Conflict of Interest Declaration

The ILCOR Continuous Evidence Evaluation process is guided by a rigorous ILCOR Conflict of Interest policy. The following Task Force members and other authors were recused from the discussion as they declared a conflict of interest: (none applicable)

The following Task Force members and other authors declared an intellectual conflict of interest and this was acknowledged and managed by the Task Force Chairs and Conflict of Interest committees: M. Skrifvars was an author of the systematic review used for the adoplment process. Bias assessments of included studies were done by TF members with no intellectual conflict to mitigate any possible bias.

CoSTR Citation

Skrifvars MB, Holmberg M, Ohshimo S, Berg KM, Drennan I. Mean arterial blood pressure target after cardiac arrest: Consensus on Science with Treatment Recommendations [Internet] Brussels, Belgium: International Liaison Committee on Resuscitation (ILCOR) Advanced Life Support Task Force, 2023, Sept XX. Available from: http://ilcor.org

Methodological Preamble and Link to Published Systematic Review

The topic of hemodynamic goals after cardiac arrest was previously reviewed by the ALS task force in 2015, and an evidence update was conducted in 2020. At that time, consideration of hemodynamic goals was suggested, but there was insufficient evidence to recommend a specific target. Due to the publication of new randomized trials on this topic, the task force decided a systematic review was warranted to update the treatment recommendations for 2024. A recently published systematic review with individual patient data meta-analysis (IPDMA), which includes a meta-analysis of the effect of targeting a MAP higher or lower than 70 mmHg was identified, and this review was deemed of sufficient quality to be used for adolopment (Niemelä 2023). The protocol for that systematic review was published before completion of the review. (Skrifvars 2022 890) An updated search of the literature was done in August 2023 and found no new articles that fit the inclusion criteria. The ALS Task Force considered the results of this IPDMA in formulating updated treatment recommendations.

Systematic Review

Skrifvars MB, Ameloot K, Grand J, Reinikainen M, Hästbacka J, Niemelä V, Hassager C, Kjaergaard J, Åneman A, Tiainen M, Nielsen N, Ullen S, Dankiewicz J, Olsen MH, Jørgensen CK, Saxena M, Jakobsen JC. Protocol for an individual patient data meta-analysis on blood pressure targets after cardiac arrest. Acta Anaesthesiol Scand. 2022 Aug;66(7):890-897.

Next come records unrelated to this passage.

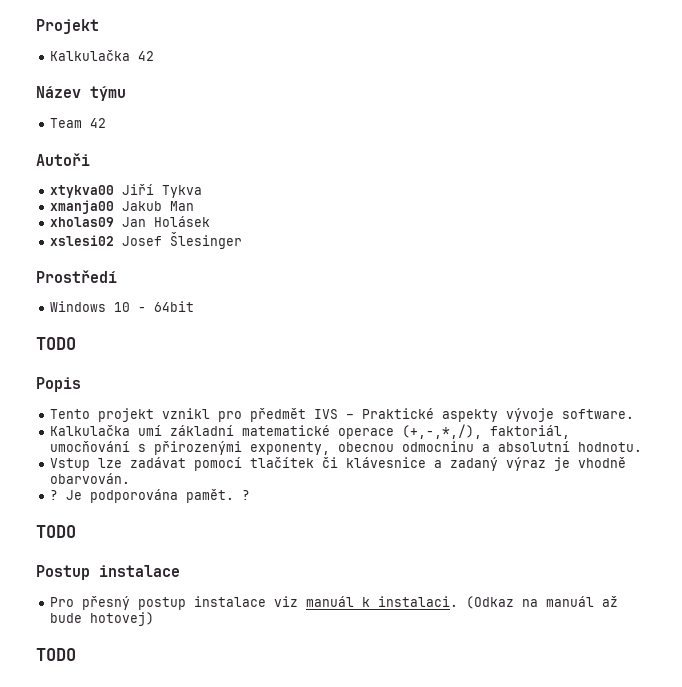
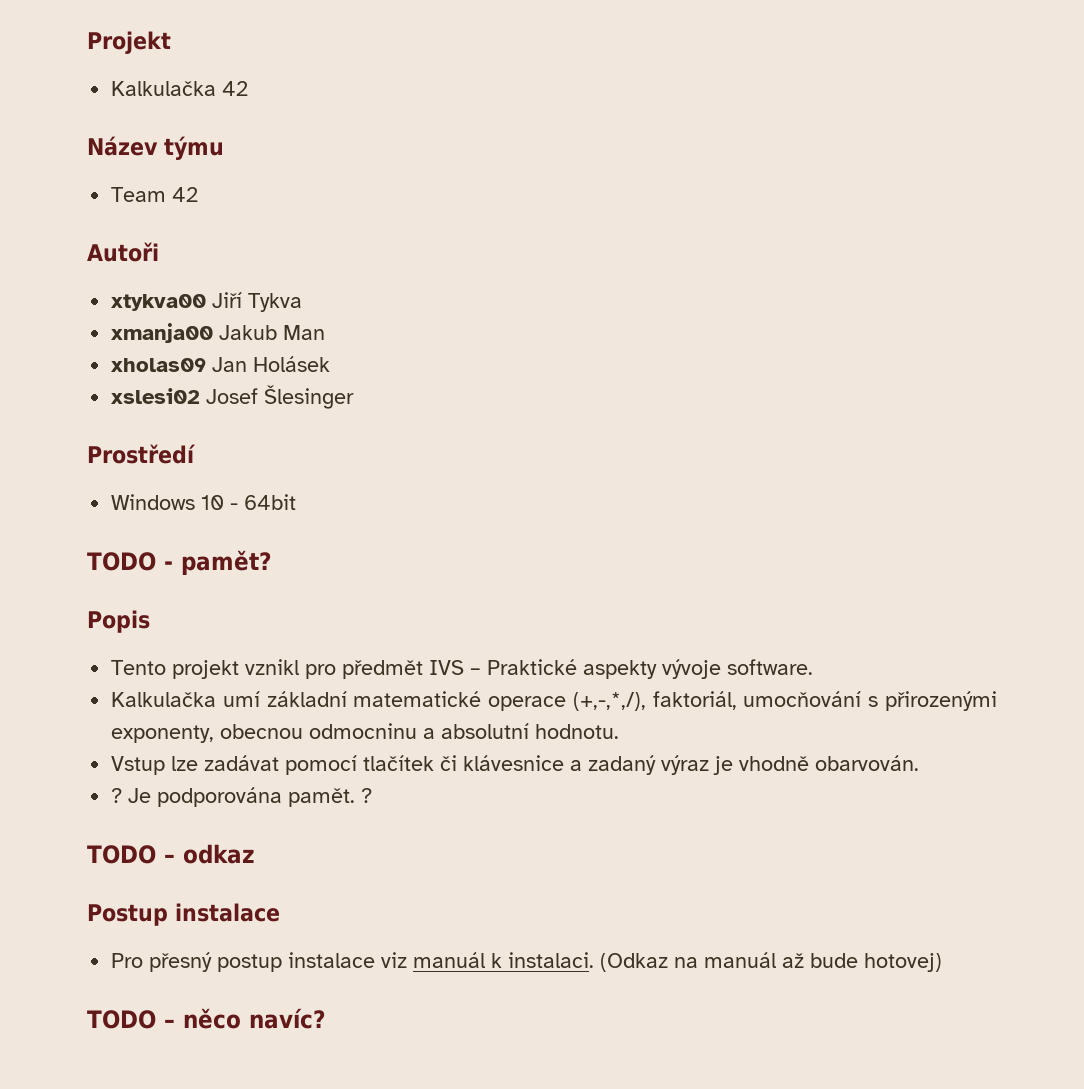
(76, 343) none -> [164,550,272,575] - pamět?
(76, 531) none -> [164,844,255,864] – odkaz
(76, 654) none -> [164,1008,326,1029] – něco navíc?

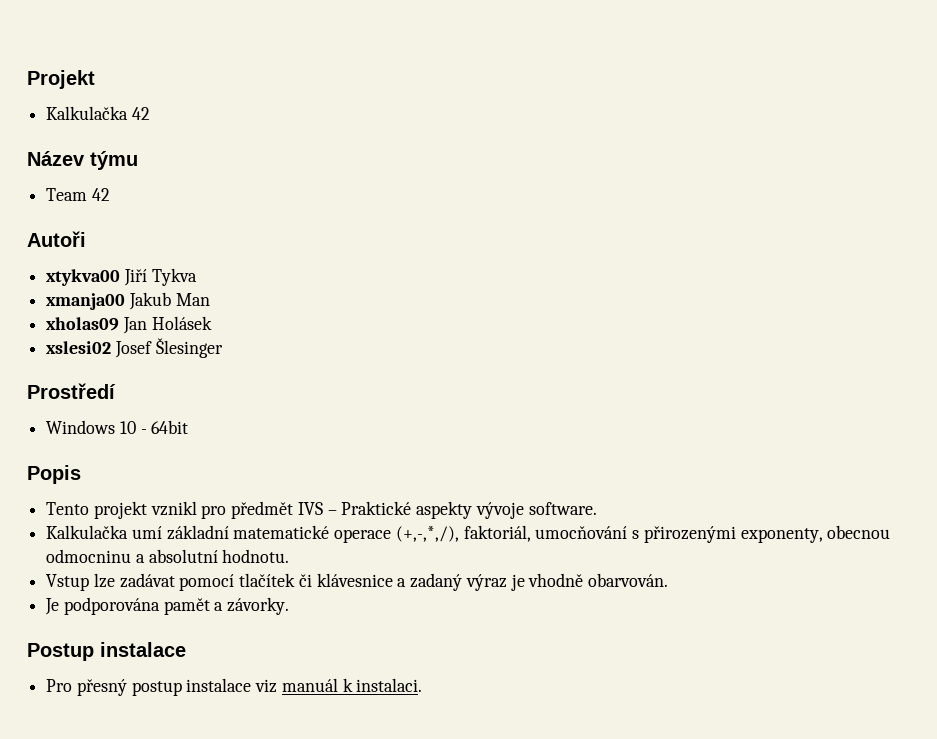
[87,550,272,575] // TODO - pamět? -> (189, 427) none
[111,788,123,803] ? -> (668, 580) none
[288,788,373,807] [87,844,255,864] pamět. ? // TODO – odkaz -> [163,597,290,615] pamět a závorky.
[600,952,943,972] [87,1008,326,1029] (Odkaz na manuál až bude hotovej) // TODO – něco navíc? -> (423, 685) none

Niemelä V, Siddiquib F, Amelootc K, Reinikainen M, Grand J, Hästbacka J, Hassager C, Kjaergard J, Åneman A, Tiainen M, Nielsen N, Harboe Olsen M, Kamp Jorgensen C, Juul Petersen J, Dankiewicz J, Saxena M, Jakobsen JC, Skrifvars MB. Higher versus lower blood pressure targets after cardiac arrest: systematic review with individual patient data meta-analysis. Resuscitation 2023 Aug;189:109862

PICOST

The PICOST (Population, Intervention, Comparator, Outcome, Study Designs and Timeframe)

Population: Adults with sustained ROSC after cardiac arrest (out-of-hospital or in-hospital)

Intervention: Targeting a MAP of 71 mmHg or higher

Comparators: Targeting a MAP of 70mmHg or lower

Outcomes: Critical: survival or good functional outcome defined as a modified Rankin score (MRS) 1-3 or cerebral performance category (CPC) scale 1-2 at 90 to 180 days. Important: ICU mortality, new arrhythmia resulting in hemodynamic compromise or cardiac arrest while in the ICU.

Study Designs: Randomized controlled trials (RCTs) were eligible for inclusion.

Timeframe: All years and all languages were included as long as there was an English abstract; unpublished studies (e.g., conference abstracts, trial protocols) were excluded. The literature search was conducted in October 2022 and updated in August 2023.

Risk of bias was assessed with the COCHRANE Risk of Bias tool version 2. While risk of bias was assessed by two authors as part of the published systematic review, a reassessment of the risk of bias was done by two members of the ALS Task Force as part of the adolopment process. The full methodology for the analysis is outlined in detail in the published protocol (Skrifvars 2022) and final manuscript (Niemelä 2023). An updated search of the literature was done in August 2023. The SR included both pooling of aggregate data of four trials and individual patient data (IPD) from three trials. The analysis included aggregate data and individual patient data controlling for study site in the individual trial as well as more advanced models

Consensus on Science

For the critical outcome of mortality at 180-days, four trials including 1065 patients treated after out-of-hospital cardiac arrest (OHCA) provided low certainty evidence (downgraded for risk of bias and indirectness) showing no difference when targeting a higher MAP compared with a lower MAP [risk ratio (RR) 1.08 (95% confidence interval 0.92–1.26]. A total of 195 (36.9%) of 528 participants died in the high MAP group compared with 185 (34.5%) of 537 participants in the low MAP group. The absolute risk difference (ARD) for mortality between the high and low MAP groups was 28 more non survivors/1000 (95% CI 28 fewer to 90 more survivors per 1000).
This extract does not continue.